A menopausa é um marco natural na vida da mulher, mas a intensa oscilação e queda nos níveis hormonais traz desafios adicionais para quem convive com doenças reumáticas. Sintomas comuns nessa transição — como dores nas articulações, fadiga, insônia e oscilações de humor — são praticamente idênticos aos sinais de diversas condições reumatológicas, tornando o diagnóstico e o acompanhamento mais difíceis.
O impacto dessa sobreposição será um dos grandes destaques do 43º Congresso Brasileiro de Reumatologia, promovido pela Sociedade Brasileira de Reumatologia (SBR) em Curitiba (PR).
A reumatologista Dra. Luciana Feitosa Muniz alerta que identificar a real origem das dores é crucial. O erro pode levar a tratamentos desnecessários ou dar a falsa impressão de que a doença reumática perdeu o controle, quando na verdade o gatilho é puramente hormonal.
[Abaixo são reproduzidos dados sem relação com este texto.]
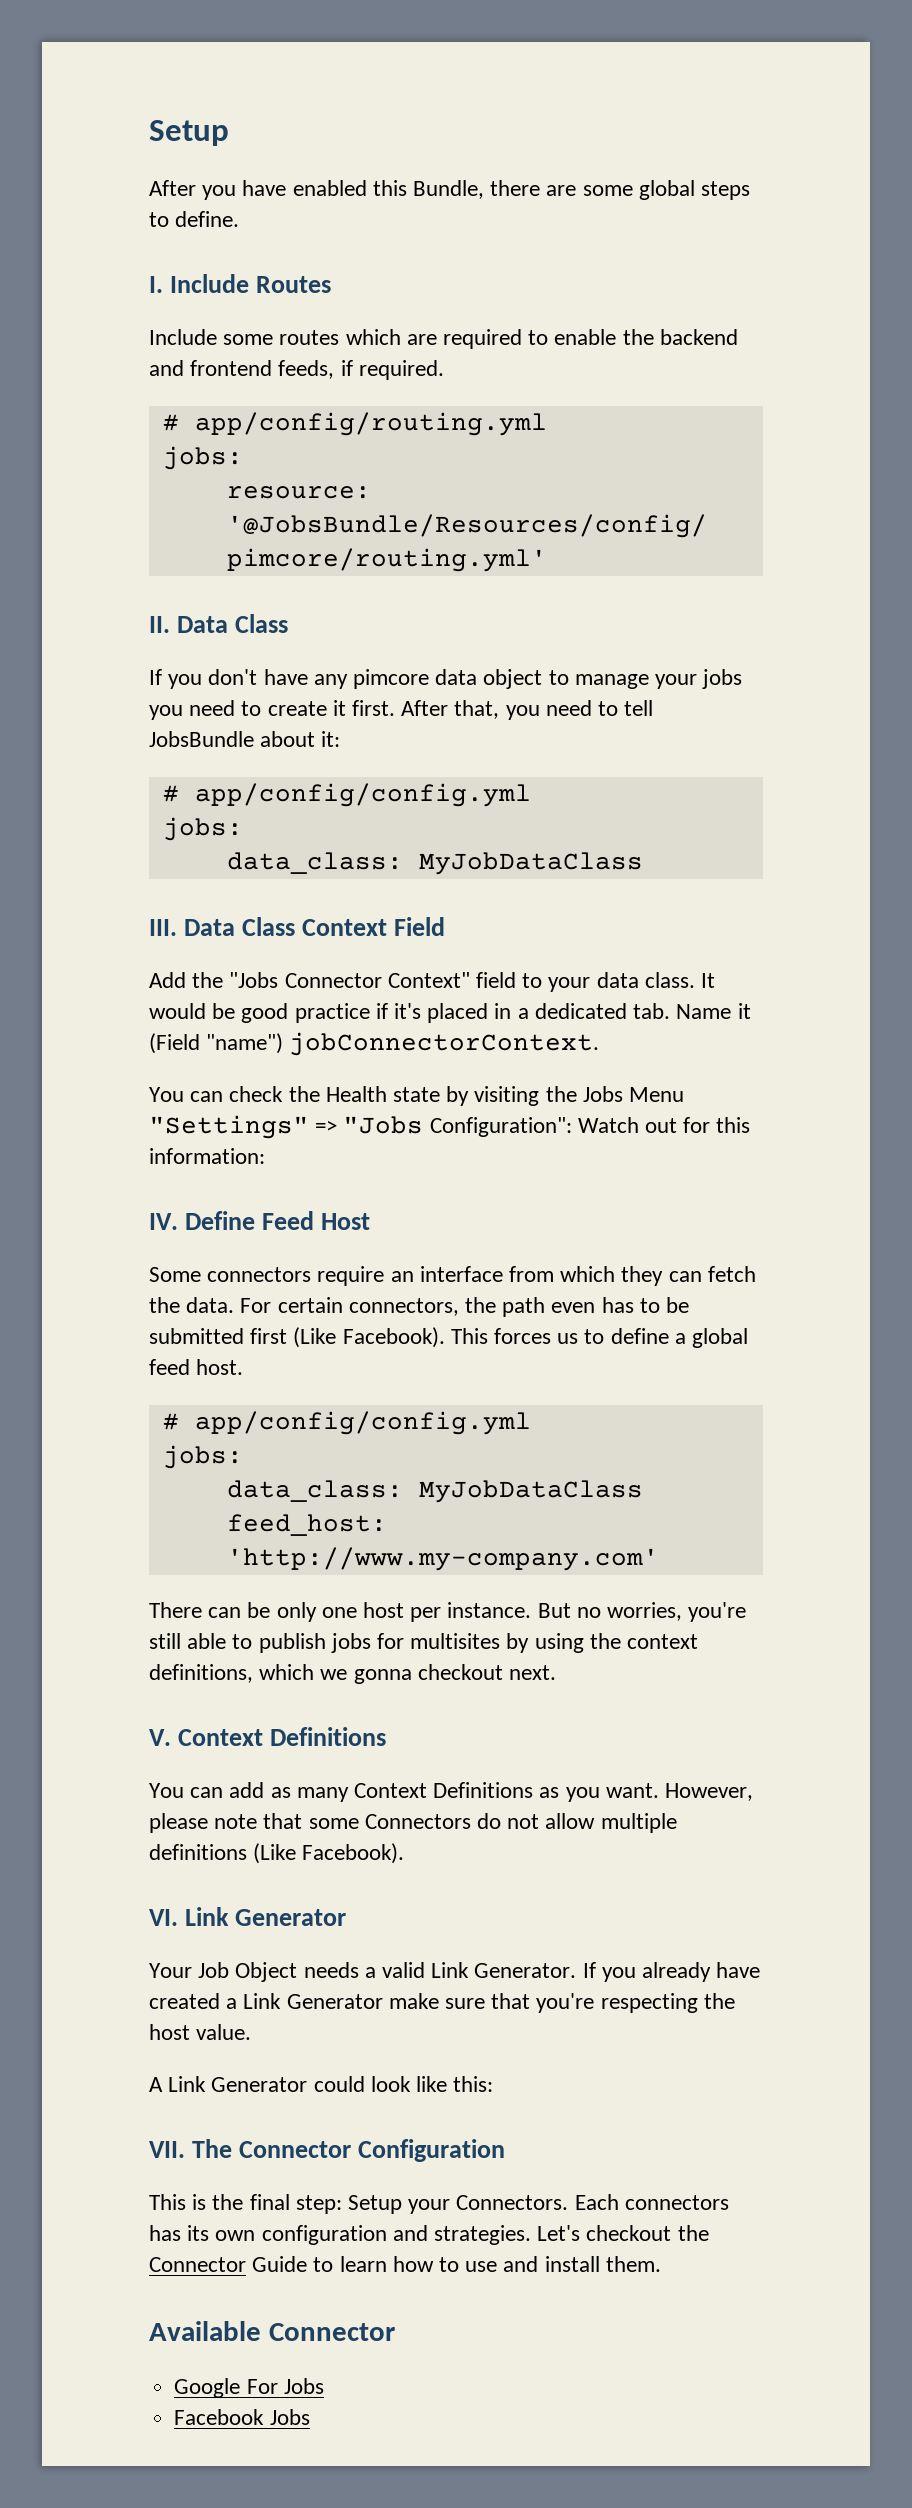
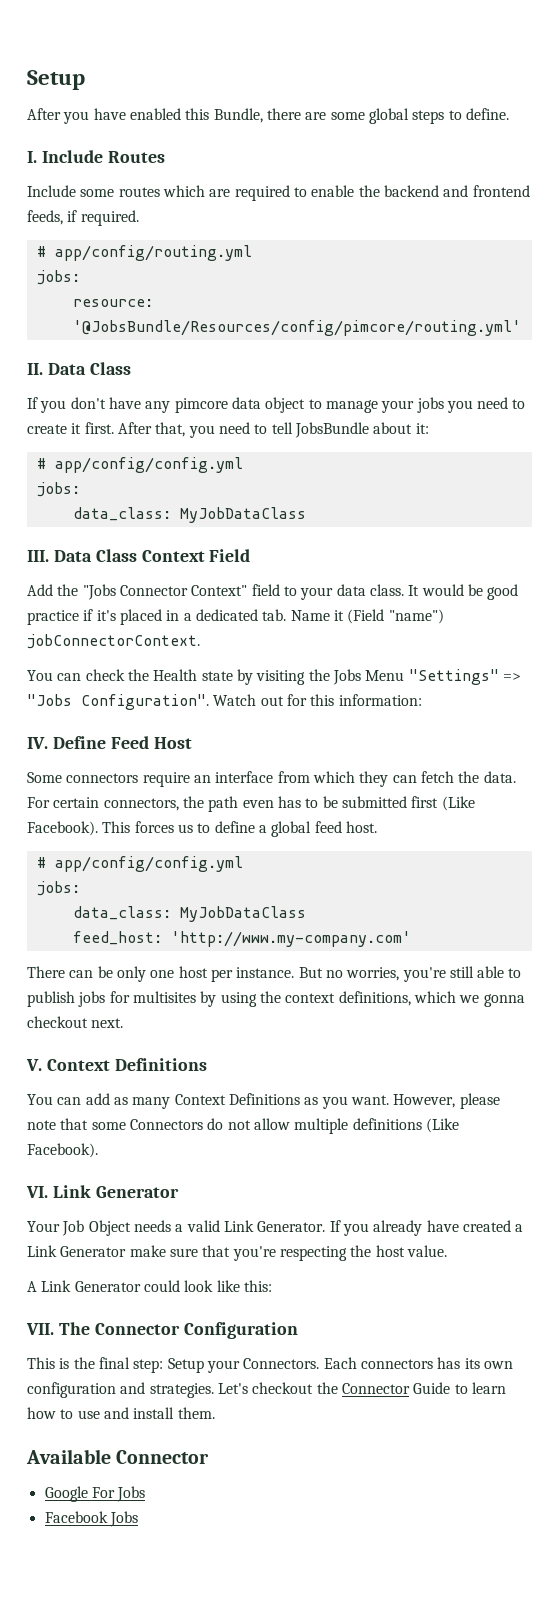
[429,1117,572,1137] Configuration": -> [81,694,209,710] Configuration".

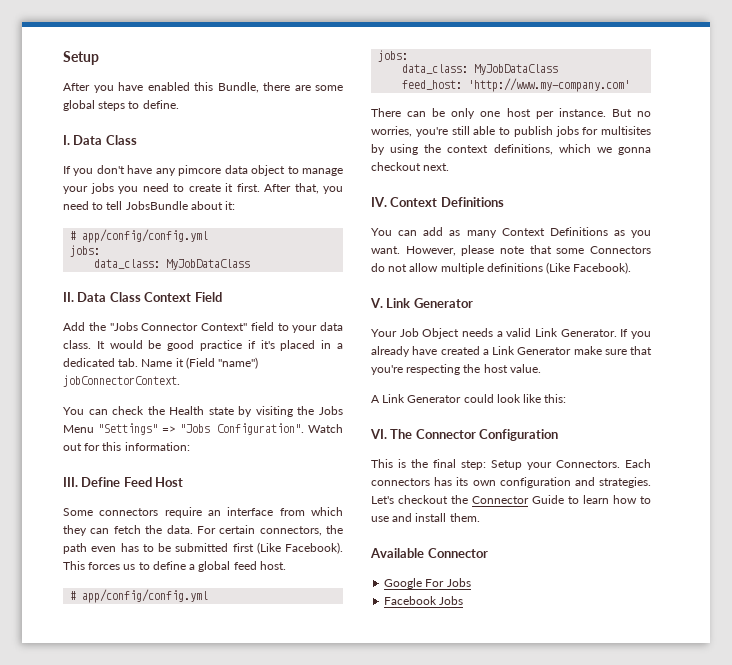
[41,150,165,163] [27,185,530,201] [27,210,139,226] [36,245,252,261] [36,270,80,285] [72,299,153,307] [72,320,521,336] [27,363,43,375] Include Routes // Include some routes which are required to enable the backend and frontend feeds, if required. // # app/config/routing.yml // jobs: // resource: '@JobsBundle/Resources/config/pimcore/routing.yml' // II. -> (70, 140) none
[27,550,49,562] III. -> [63,292,74,302] II.
[27,737,48,749] IV. -> [63,477,78,487] III.
[26,1059,42,1071] V. -> [371,197,387,207] IV.
[26,1186,48,1198] VI. -> [370,298,383,308] V.
[26,1323,54,1335] VII. -> [370,429,387,439] VI.

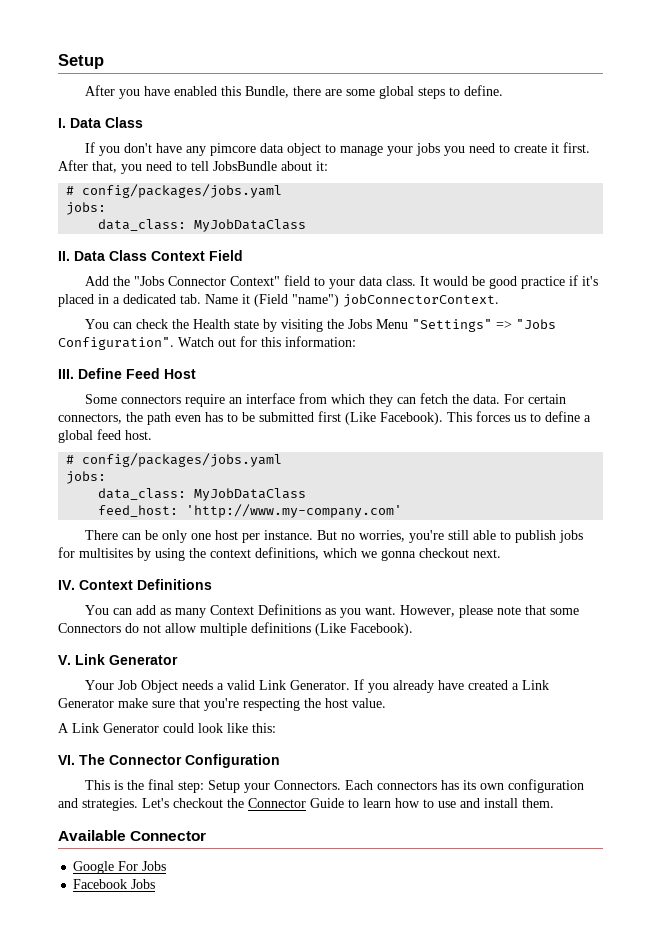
[82,229,209,243] app/config/config.yml -> [82,184,283,198] config/packages/jobs.yaml
[82,589,209,603] app/config/config.yml -> [82,453,283,467] config/packages/jobs.yaml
Por que a confusão de sintomas acontece?
Tanto a menopausa quanto as enfermidades reumatológicas compartilham manifestações clínicas que se sobrepõem no dia a dia do paciente:
Dores articulares e fadiga: a queda do estrogênio afeta a lubrificação e a sensibilidade das articulações, mimetizando a dor da artrite.
Distúrbios do sono e humor: a insônia provocada pelos calores noturnos agrava a percepção da dor e o cansaço crônico.
Sensação de inflamação: a falta de hormônios pode intensificar a percepção de rigidez no corpo ao acordar.
Diferenciar a atividade da doença reumática das manifestações da menopausa exige do médico uma visão global da paciente, evitando superdosagens de corticoides ou imunossupressores quando o ajuste necessário é de outra natureza.
Acolhimento integral e reposição hormonal
Com mais de 15 milhões de brasileiros afetados por doenças reumáticas — sendo as mulheres a maioria em condições como Lúpus, Fibromialgia e Artrite Reumatoide —, a qualidade de vida no pós-menopausa virou prioridade.
A avaliação médica nessa fase deve ser multidisciplinar e olhar para:
Saúde óssea e risco cardiovascular: monitoramento da osteoporose e da elasticidade arterial.
Saúde mental e função sexual: preservação da autonomia, disposição e bem-estar emocional.
Terapia de Reposição Hormonal (TRH): análise individualizada de riscos, potenciais benefícios e contraindicações específicas para o perfil reumatológico da paciente.
Em suma, compreender como as alterações da menopausa interagem com as articulações é o caminho mais seguro para garantir um envelhecimento saudável, com dor controlada e autonomia mantida!